Source data Block Start

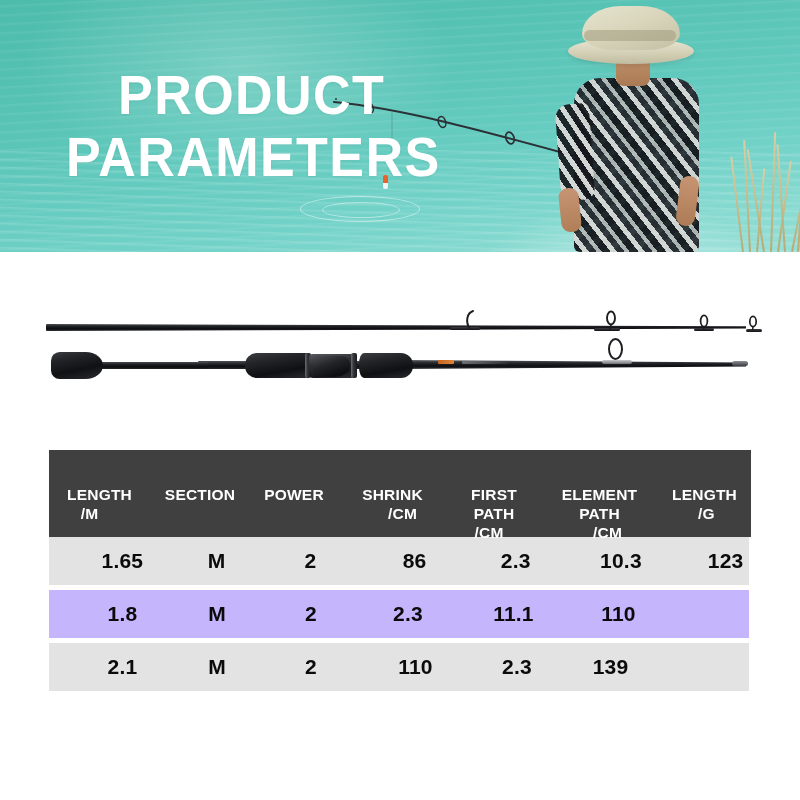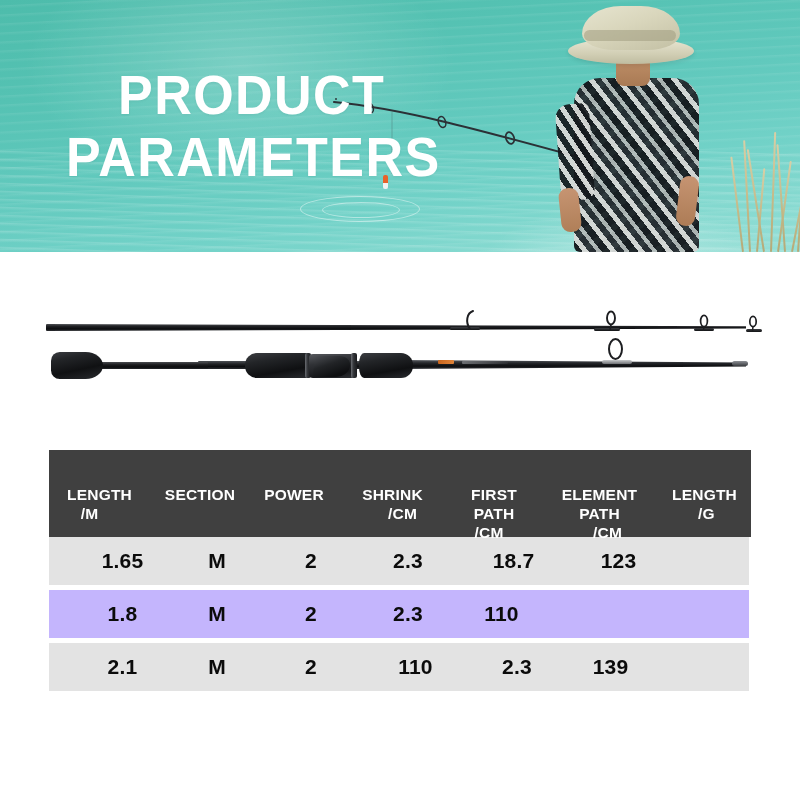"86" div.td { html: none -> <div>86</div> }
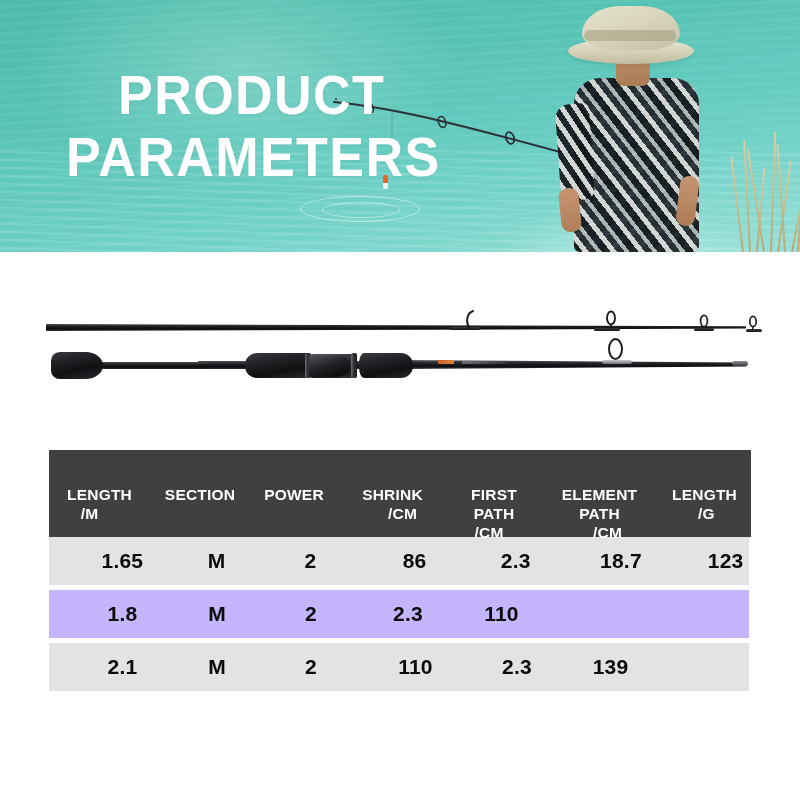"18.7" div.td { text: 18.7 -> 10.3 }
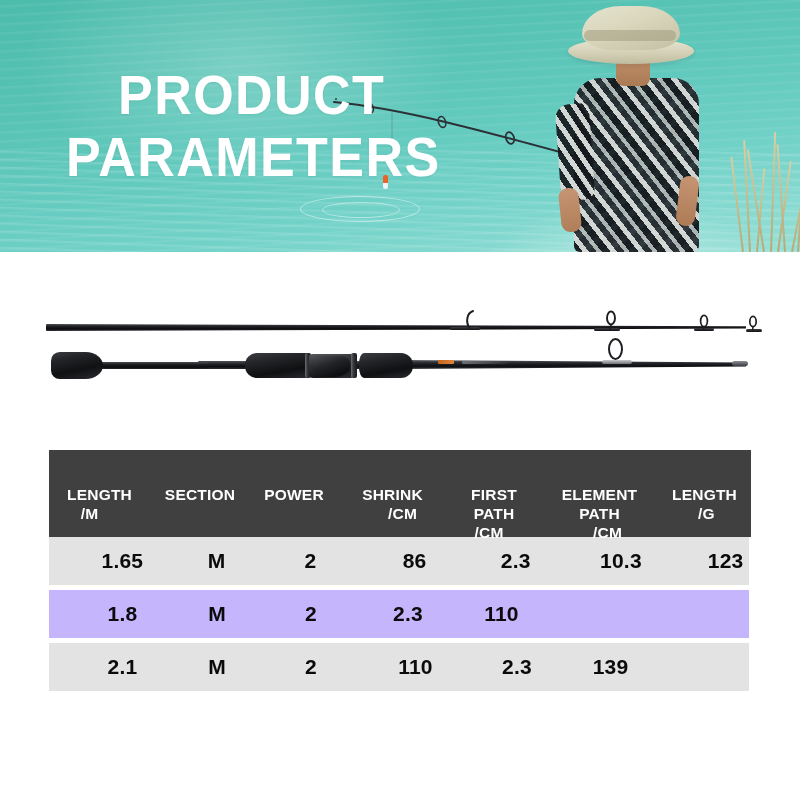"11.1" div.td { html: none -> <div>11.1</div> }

Source data Block End
Source data Block Start

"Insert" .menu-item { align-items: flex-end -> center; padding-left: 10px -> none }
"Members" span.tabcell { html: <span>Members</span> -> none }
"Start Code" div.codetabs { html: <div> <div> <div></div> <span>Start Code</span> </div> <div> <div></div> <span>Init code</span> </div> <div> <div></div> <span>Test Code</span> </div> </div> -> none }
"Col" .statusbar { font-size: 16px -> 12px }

Source data Block End

Your goal: Retype, in the same exact form, the lines of the material above from the line holding "html: <span>Members</span> ->" through the line holding "font-size: 16px ->".

Answer to the exercise:
"Members" span.tabcell { html: <span>Members</span> -> none }
"Start Code" div.codetabs { html: <div> <div> <div></div> <span>Start Code</span> </div> <div> <div></div> <span>Init code</span> </div> <div> <div></div> <span>Test Code</span> </div> </div> -> none }
"Col" .statusbar { font-size: 16px -> 12px }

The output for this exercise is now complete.